= About this exercise =
All records shown below should be given again, character for character.

(Records from a collection)
▬▬▬▬▬▬
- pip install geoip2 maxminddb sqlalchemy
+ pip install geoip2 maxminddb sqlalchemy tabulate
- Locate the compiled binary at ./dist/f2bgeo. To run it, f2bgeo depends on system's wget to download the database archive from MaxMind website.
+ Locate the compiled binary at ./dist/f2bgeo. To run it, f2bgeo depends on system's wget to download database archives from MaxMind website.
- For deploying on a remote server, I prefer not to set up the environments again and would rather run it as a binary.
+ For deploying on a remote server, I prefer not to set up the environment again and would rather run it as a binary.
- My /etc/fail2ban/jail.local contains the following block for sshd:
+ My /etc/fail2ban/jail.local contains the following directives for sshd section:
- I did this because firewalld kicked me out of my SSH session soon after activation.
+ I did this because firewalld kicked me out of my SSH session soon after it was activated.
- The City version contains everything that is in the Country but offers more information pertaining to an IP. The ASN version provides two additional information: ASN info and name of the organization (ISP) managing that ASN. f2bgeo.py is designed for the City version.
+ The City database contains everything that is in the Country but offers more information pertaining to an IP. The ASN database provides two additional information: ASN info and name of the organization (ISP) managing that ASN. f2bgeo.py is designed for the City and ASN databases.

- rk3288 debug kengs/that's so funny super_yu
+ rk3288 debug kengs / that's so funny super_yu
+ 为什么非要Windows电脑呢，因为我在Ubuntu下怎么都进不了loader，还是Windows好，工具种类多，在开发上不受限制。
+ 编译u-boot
▬▬▬▬▬▬
= Solution =
- pip install geoip2 maxminddb sqlalchemy
+ pip install geoip2 maxminddb sqlalchemy tabulate
- Locate the compiled binary at ./dist/f2bgeo. To run it, f2bgeo depends on system's wget to download the database archive from MaxMind website.
+ Locate the compiled binary at ./dist/f2bgeo. To run it, f2bgeo depends on system's wget to download database archives from MaxMind website.
- For deploying on a remote server, I prefer not to set up the environments again and would rather run it as a binary.
+ For deploying on a remote server, I prefer not to set up the environment again and would rather run it as a binary.
- My /etc/fail2ban/jail.local contains the following block for sshd:
+ My /etc/fail2ban/jail.local contains the following directives for sshd section:
- I did this because firewalld kicked me out of my SSH session soon after activation.
+ I did this because firewalld kicked me out of my SSH session soon after it was activated.
- The City version contains everything that is in the Country but offers more information pertaining to an IP. The ASN version provides two additional information: ASN info and name of the organization (ISP) managing that ASN. f2bgeo.py is designed for the City version.
+ The City database contains everything that is in the Country but offers more information pertaining to an IP. The ASN database provides two additional information: ASN info and name of the organization (ISP) managing that ASN. f2bgeo.py is designed for the City and ASN databases.

- rk3288 debug kengs/that's so funny super_yu
+ rk3288 debug kengs / that's so funny super_yu
+ 为什么非要Windows电脑呢，因为我在Ubuntu下怎么都进不了loader，还是Windows好，工具种类多，在开发上不受限制。
+ 编译u-boot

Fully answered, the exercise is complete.